» Task brief
Return all of the data that follows precisely, leaving every image out.
::::::
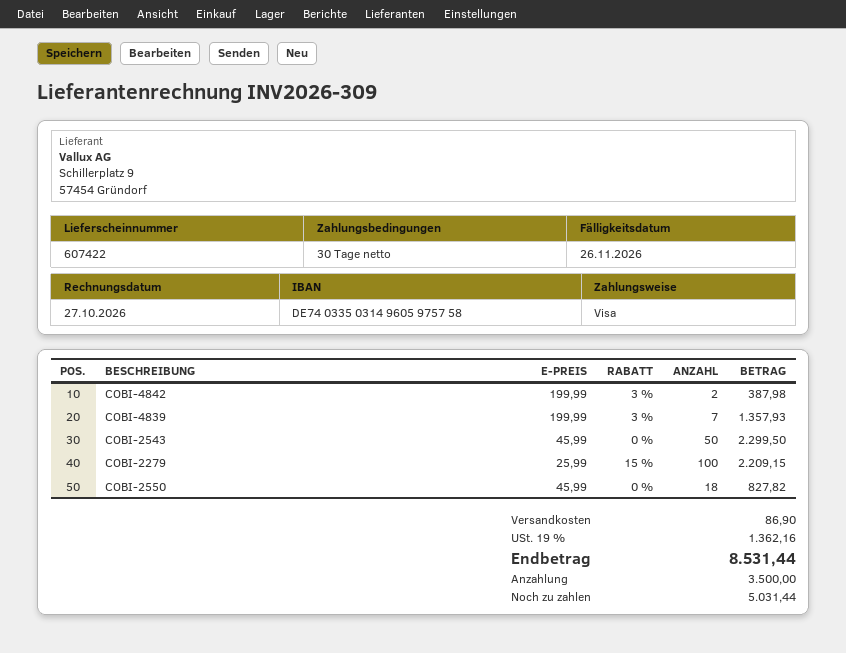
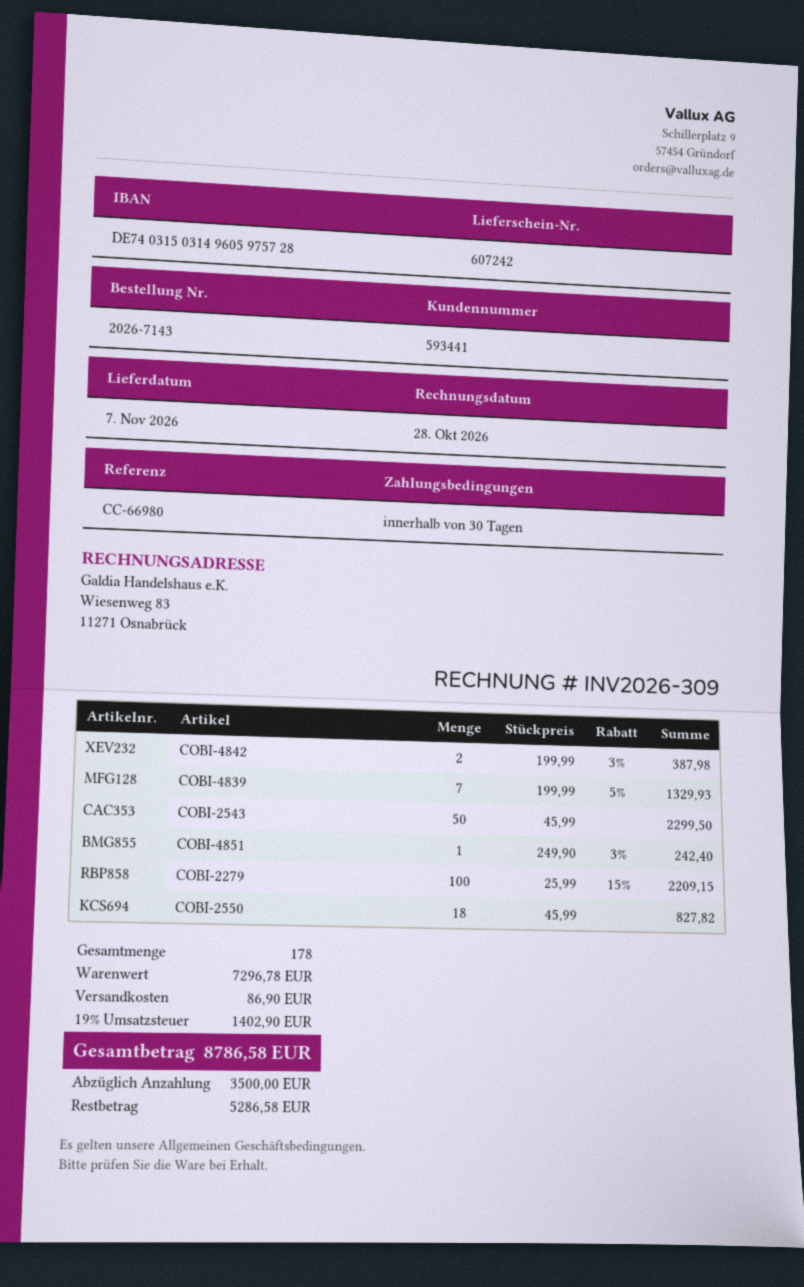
delivery note number: 607422 -> 607242
invoice date: 2026-10-27 -> 2026-10-28
bank account: DE74033503149605975758 -> DE74031503149605975728
COBI-4839: 7 x 199.99 - 3% = 1357.93 -> 7 x 199.99 - 5% = 1329.93
COBI-4851: none -> 1 x 249.90 - 3% = 242.40
tax: 19% = 1362.16 -> 19% = 1402.90
total: 8531.44 -> 8786.58
balance: 5031.44 -> 5286.58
::::::
» Response
delivery note number: 607422 -> 607242
invoice date: 2026-10-27 -> 2026-10-28
bank account: DE74033503149605975758 -> DE74031503149605975728
COBI-4839: 7 x 199.99 - 3% = 1357.93 -> 7 x 199.99 - 5% = 1329.93
COBI-4851: none -> 1 x 249.90 - 3% = 242.40
tax: 19% = 1362.16 -> 19% = 1402.90
total: 8531.44 -> 8786.58
balance: 5031.44 -> 5286.58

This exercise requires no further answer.